Hell Gate: A Bright Passage


    All residents of Queens tell fond stories of visiting Astoria Park, an oasis of green nestled squarely between two bridges. These bridges, Triborough (pictured) and Hell Gate, span a treacherous stretch of the East River for which the latter bridge is named–Hell Gate.

    busy maritime industrial corridor in the 21st century, the efforts of engineers have rendered Hell Gate tame and predictable, although one might still observe the occasional spiral eddy and acre wide pools of swirling water near the shorelines on a windy day. If one watches carefully, a variety of animals persist in this part of the river- diving cormorants are common, Birds of Prey are present as are riverine and littoral mammalia.

    Every now and then, one might even encounter a U.F.O. (an Unidentified Floating Object).


    Hell Gate got its name from the Dutch, who…

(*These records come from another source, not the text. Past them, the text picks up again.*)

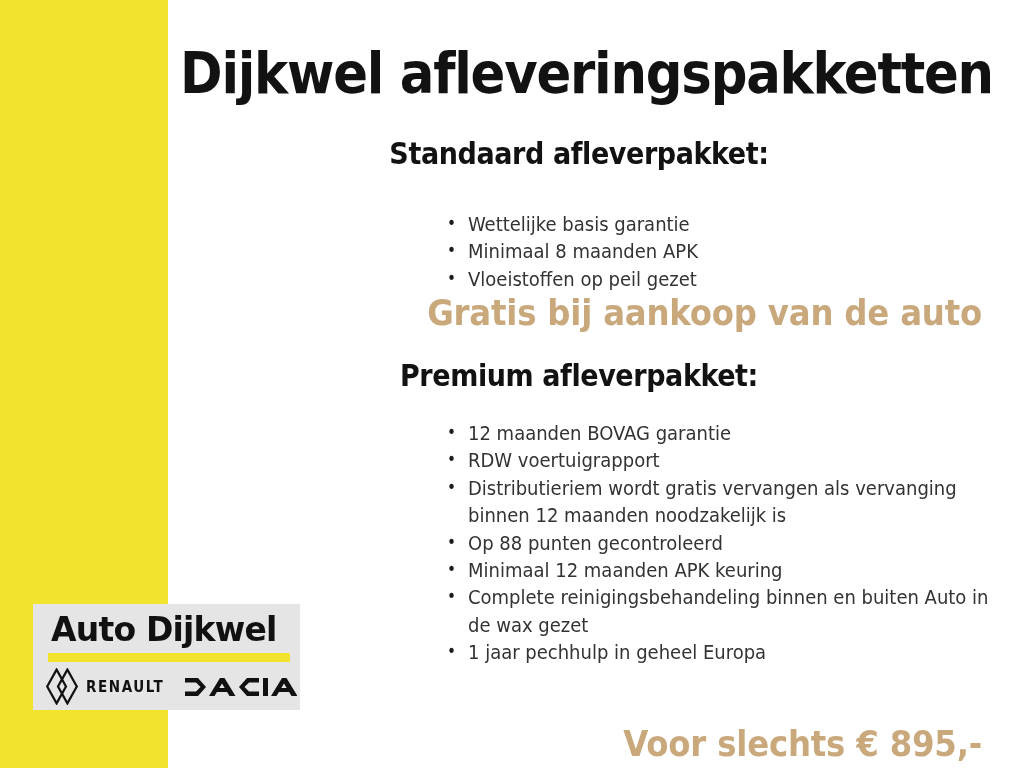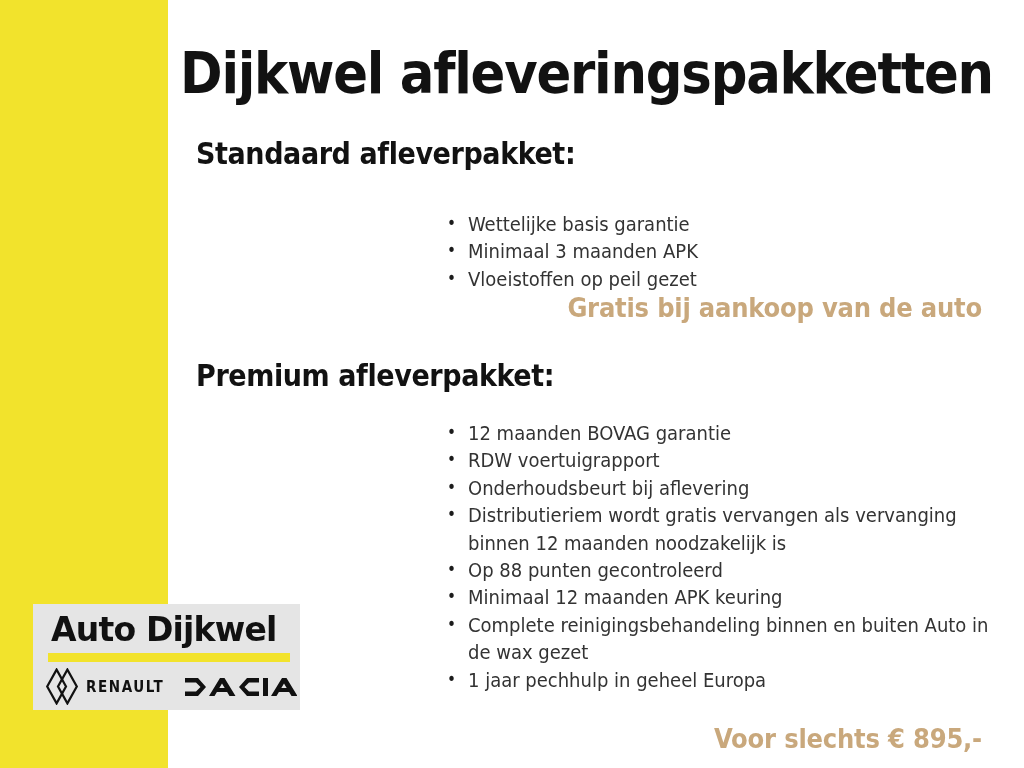"Standaard afleverpakket:" .section-heading { left: 196px -> 178px; text-align: left -> center }
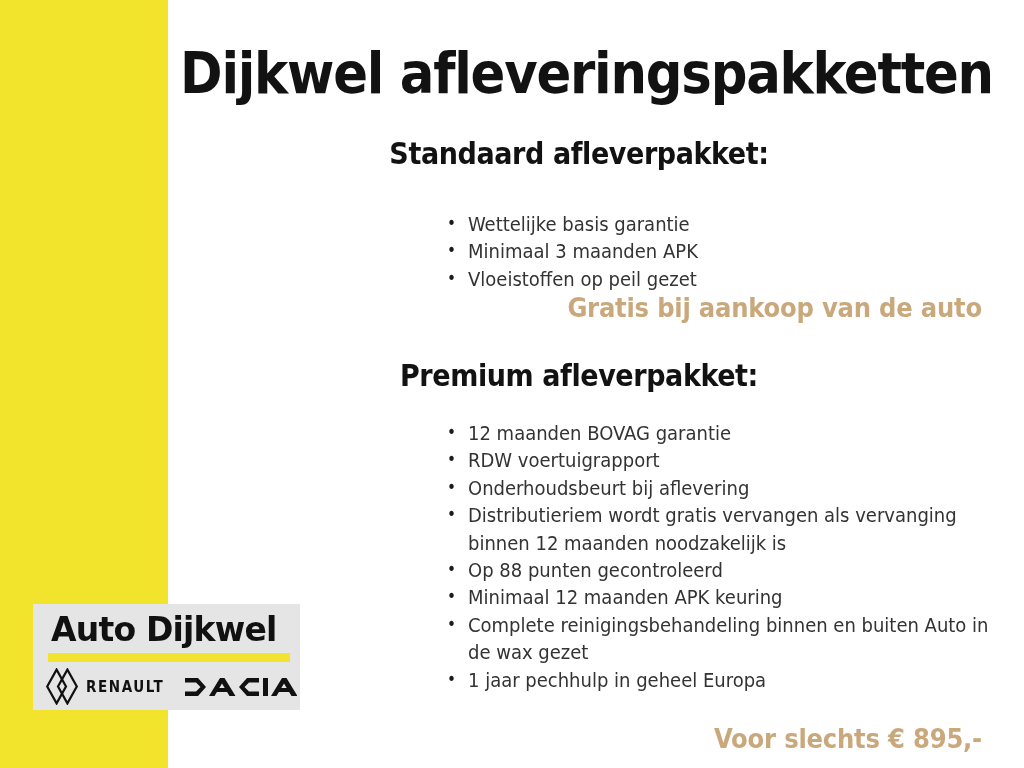"Minimaal 3 maanden APK" li { text: 3 -> 8 }
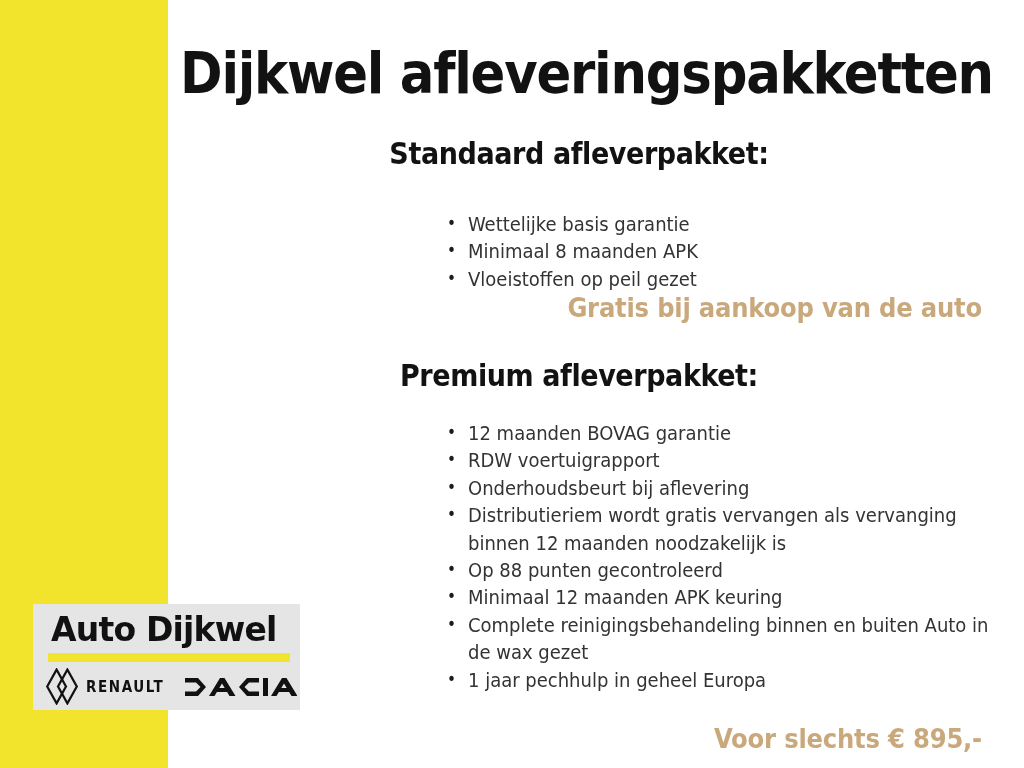"Gratis bij aankoop van de" .accent-line { font-size: 27px -> 36px }
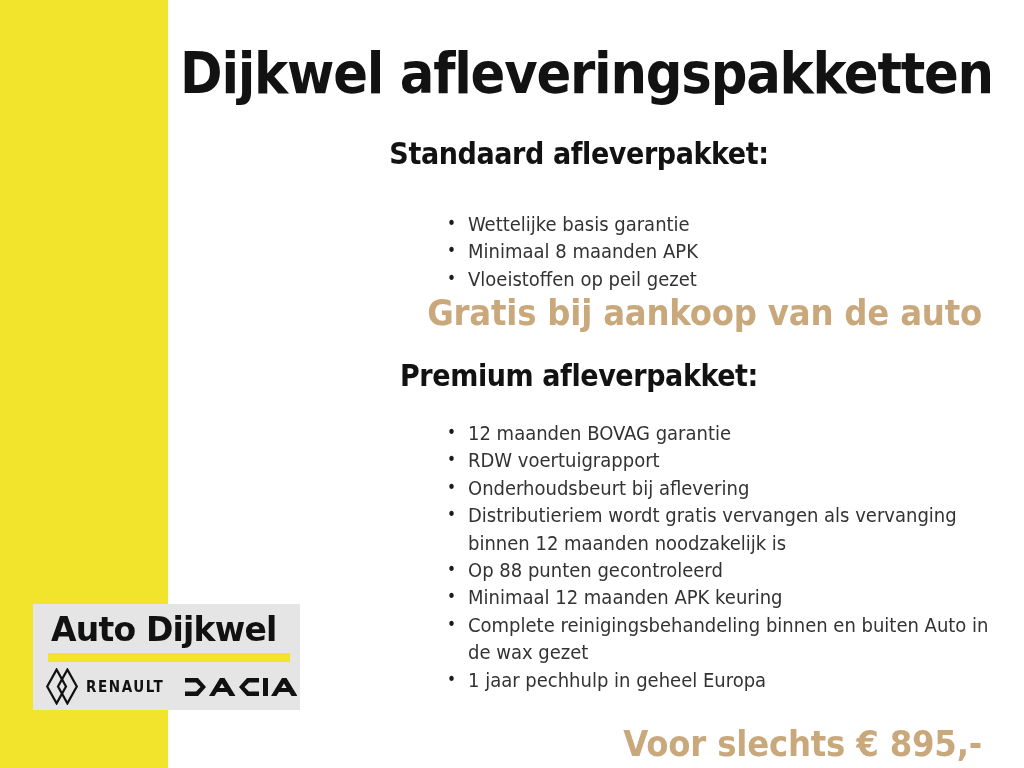"Onderhoudsbeurt bij aflevering" li { html: <li>Onderhoudsbeurt bij aflevering</li> -> none }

    …christened the eddies and whirlpools of this widow making area “The Bright Passage,” – Hellegat in Dutch Hela’s Gate in Colonial English – or Hell Gate in modern parlance.

    Over the centuries, Hell Gate lived up to its name, claiming hundreds of lives. The United States Army, and later the Army Corps of Engineers spent decades trying to make the passage safe.

    A series of reefs and enormous alluvial boulders lined this particularly deep region of the East River, and there were depressions found in the bottom which formed enormous cauldron like  formations which are commonly called “pots.” When the tidal current above passed over these pots, whirlpools and eddies formed on the surface which could easily run a ship aground or pull it under. During the 1850’s, an average of 1,000 ships a year were damaged or sunk at Hells Gate.

    Supposedly, a British frigate full of gold which went down in 1779 is still down there, the HMS Hussar.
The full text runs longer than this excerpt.